Pensées diverses II – Fragment n° 37 / 37 – Papier original : RO 3-2

Copies manuscrites du XVIIe s. : C1 : n° 114’ p. 361  / C2 : p. 317 v°

Éditions de Port-Royal : Chap. XXIV - Vanité de l’homme : 1669 et janvier 1670 p. 185-186 / 1678 n° 8 p. 181-182

Éditions savantes : Faugère II, 56, I / Havet III.4 / Brunschvicg 97 / Tourneur p. 94-5 / Le Guern 541 / Lafuma 634 (série XXIV) / Sellier 527

 

 

 

 

 

Dans l’édition de Port-Royal

 

Chap. XXIV - Vanité de l’homme : 1669 et janvier 1670 p. 185-186 / 1678 n° 8 p. 181-182

       

 

Différences constatées par rapport au manuscrit original

 

Ed. janvier 1670 1

Transcription du manuscrit

 

 La chose la plus importante à la vie c’est le choix d’un métier. Le hasard en dispose. La coutume fait les maçons, les soldats, les couvreurs. C’est un excellent couvreur, dit-on ; et en parlant des soldats, ils sont bien fous, dit-on. Et les autres au contraire ; il n’y a rien de grand que la guerre, le reste des hommes sont des coquins. À force d’ouïr louer en l’enfance ces métiers, et mépriser tous les autres, on choisit ; car naturellement on aime la vertu, et l’on hait l’imprudence. Ces mots nous émeuvent : on ne pèche que dans l’application : et la force de la coutume est si grande, que des pays entiers sont tous de maçons, d’autres tous de soldats. Sans doute que la nature n’est pas si uniforme. C’est donc la coutume qui fait cela, et qui entraîne 3 la nature. Mais quelquefois aussi la nature la surmonte, et retient l’homme dans son instinct, malgré toute la coutume bonne ou mauvaise.

 

 

La chose la plus importante à toute la vie est le choix du métier, le hasard en dispose. La coutume fait les maçons, soldats, couvreurs. C’est un excellent couvreur, dit‑on ; et en parlant des soldats, ils sont bien fous, dit‑on ; et les autres au contraire : il n’y a rien de grand que la guerre, le reste des hommes sont des coquins. À force d’ouïr louer en l’enfance ces métiers et mépriser tous les autres, on choisit. Car naturellement on aime la vertu et on hait la folie. Ces mots nous émeuvent, on ne pèche qu’en l’application. Tant est grande la force de la coutume qui 2 de ceux que la nature n’a fait qu’hommes, en 2 fait toutes les conditions des hommes. Car des pays sont tout de maçons, d’autres tout de soldats, etc. Sans doute que la nature n’est pas si uniforme. C’est la coutume qui fait donc cela, car elle contraint la nature, et quelquefois la nature la surmonte et retient l’homme dans son instinct, malgré toute coutume, bonne ou mauvaise.

 

 

1 Conventions : rose = glose des éditeurs ; vert = correction des éditeurs ; marron = texte non retenu par les éditeurs.

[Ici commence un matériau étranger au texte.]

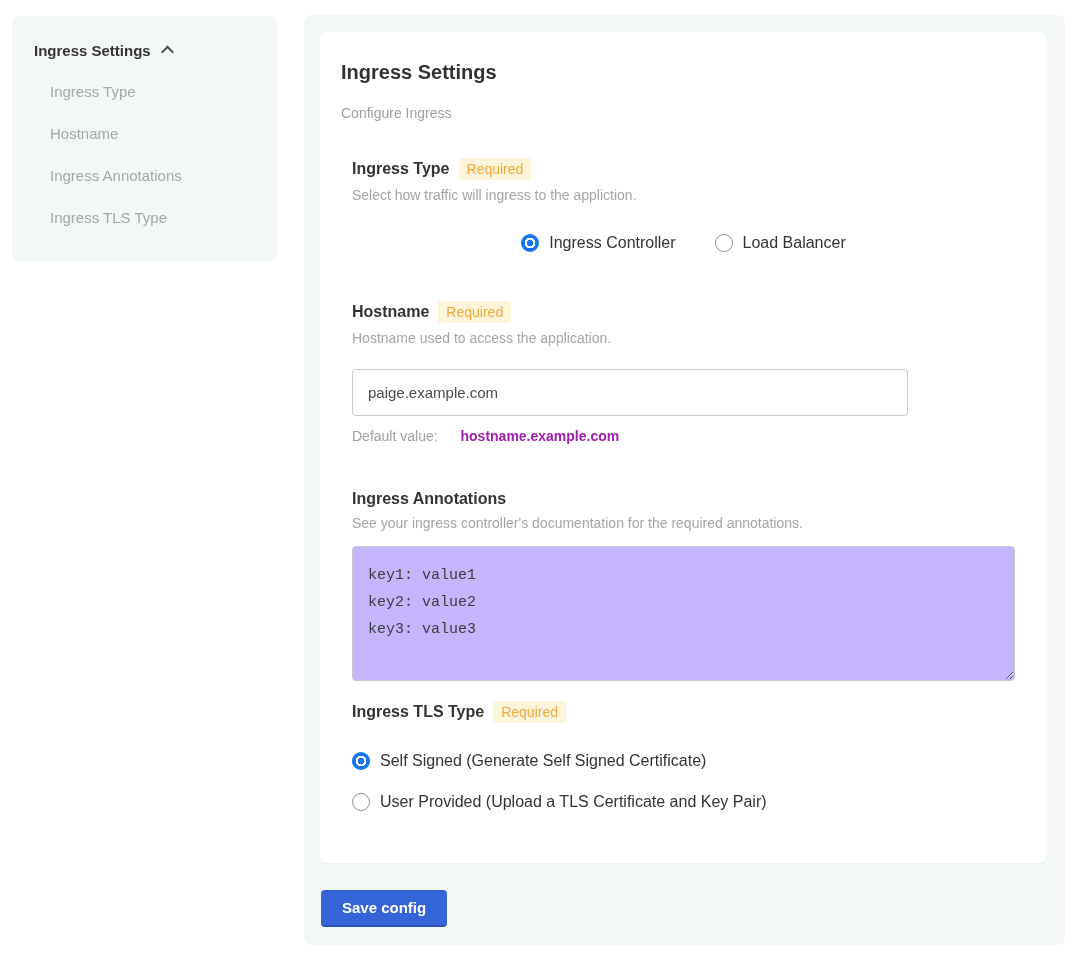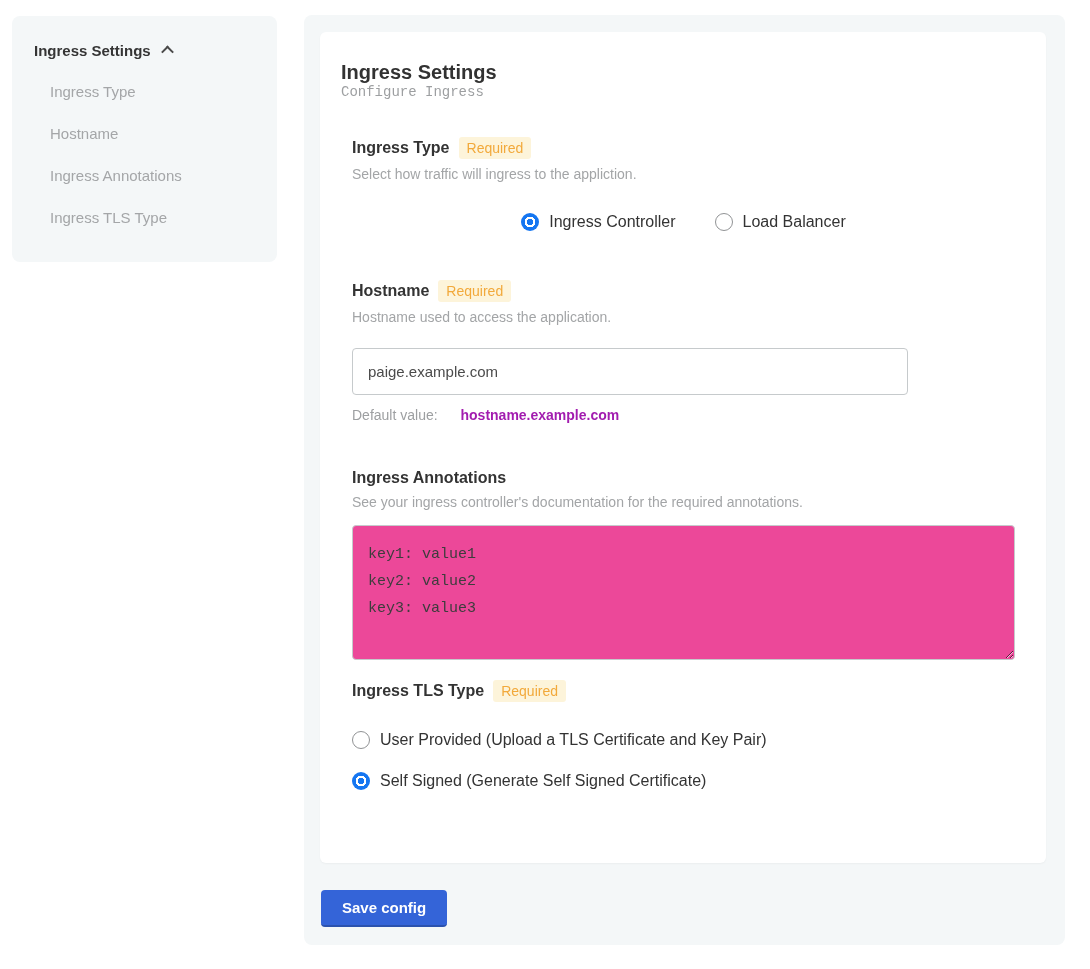"Configure Ingress" .card-subtitle { font-family: Liberation Mono, monospace -> none; margin-top: none -> 21px }
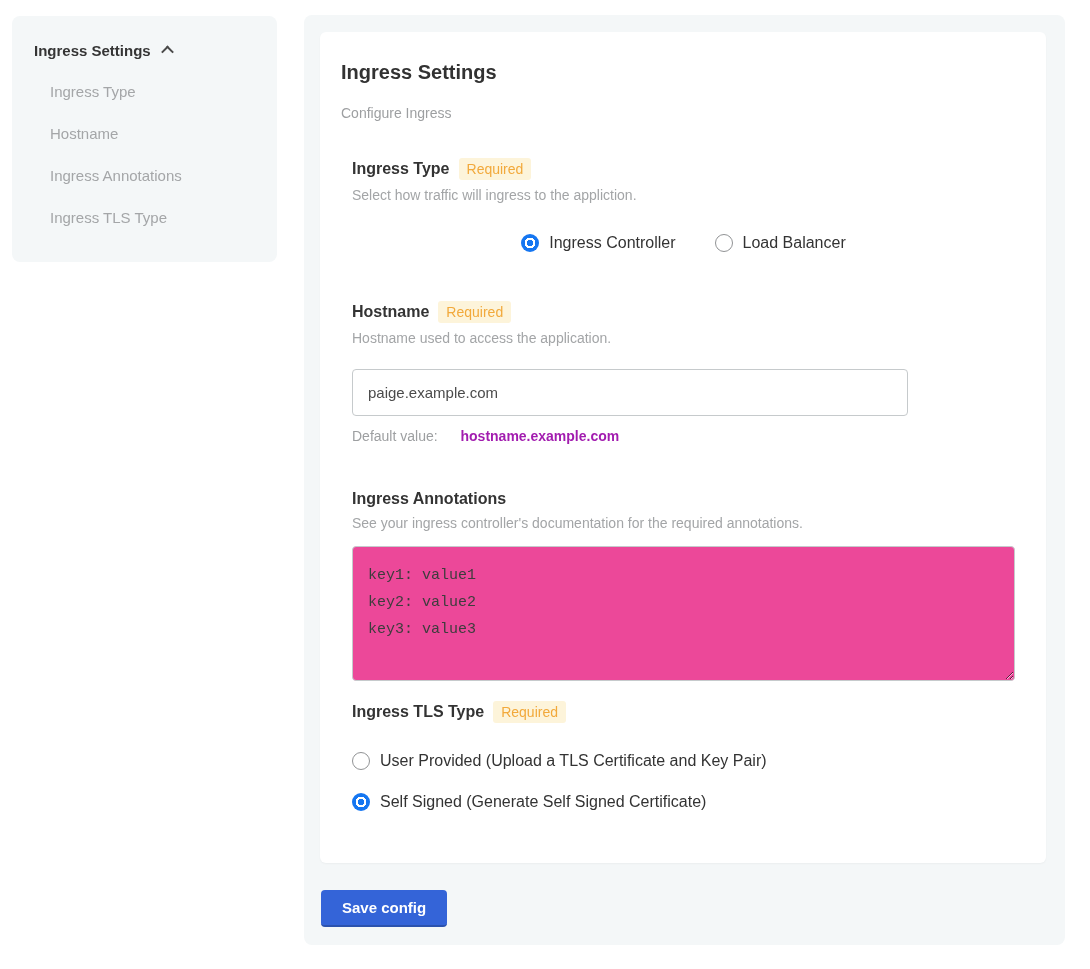"key1: value1" .textarea-input { background: #ec4899 -> #c4b5fd }
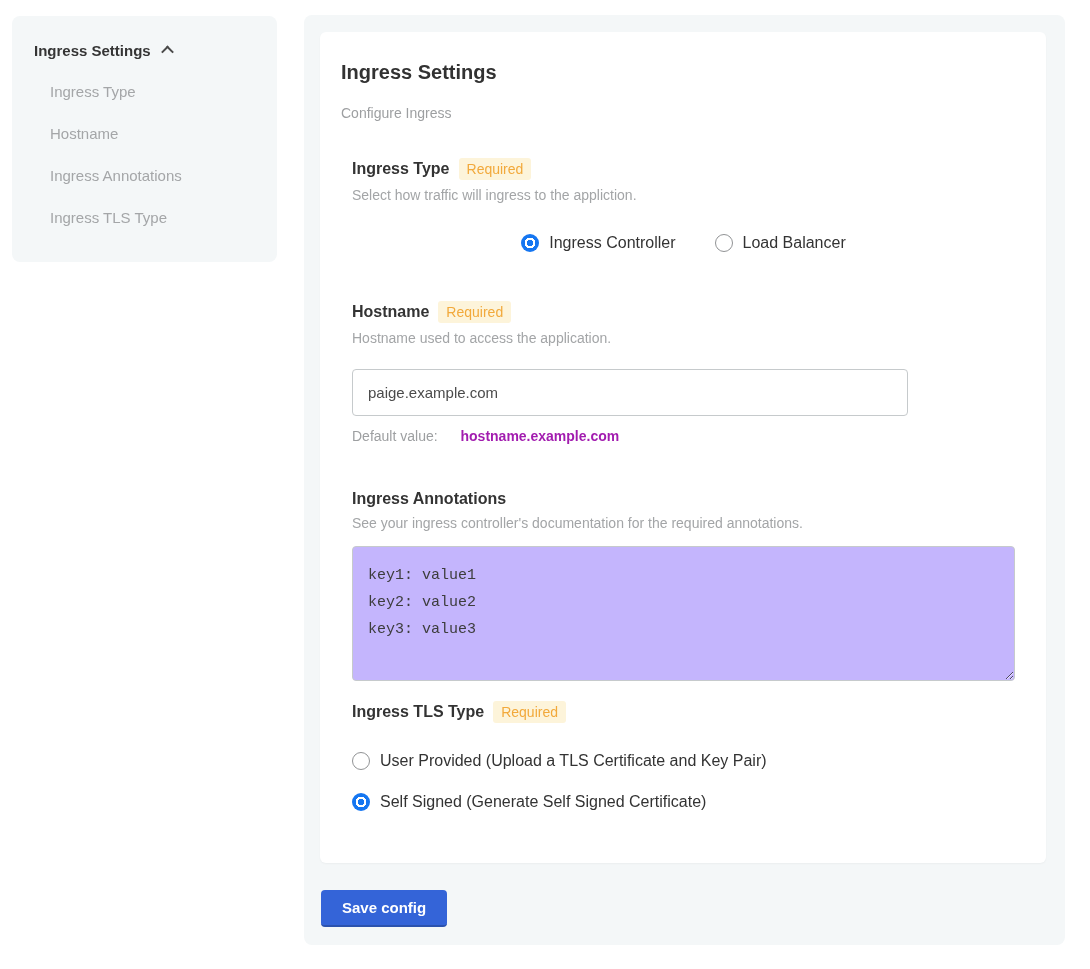"User Provided (Upload a TLS" div.radio-opt { order: before "Self Signed (Generate Self Signed" -> after "Self Signed (Generate Self Signed" }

2 Les Copies C1 et C2 proposent « que [...] on ».

3 La différence provient des Copies C1 et C2.

 

Commentaire

 

Corrections destinées à préserver la correction stylistique.

La substitution du mot imprudence à folie tend aussi à atténuer une audace. Le mot folie a sans doute paru trop fort, et imprudence dit la même chose (le latin imprudentia dit en substance la même chose), avec plus de modération.

Voir l’analyse du texte. Nicole s’est servi d’une partie de ce fragment dans un de ses ouvrages d’édification (Continuation des Essais de morale, I, 1).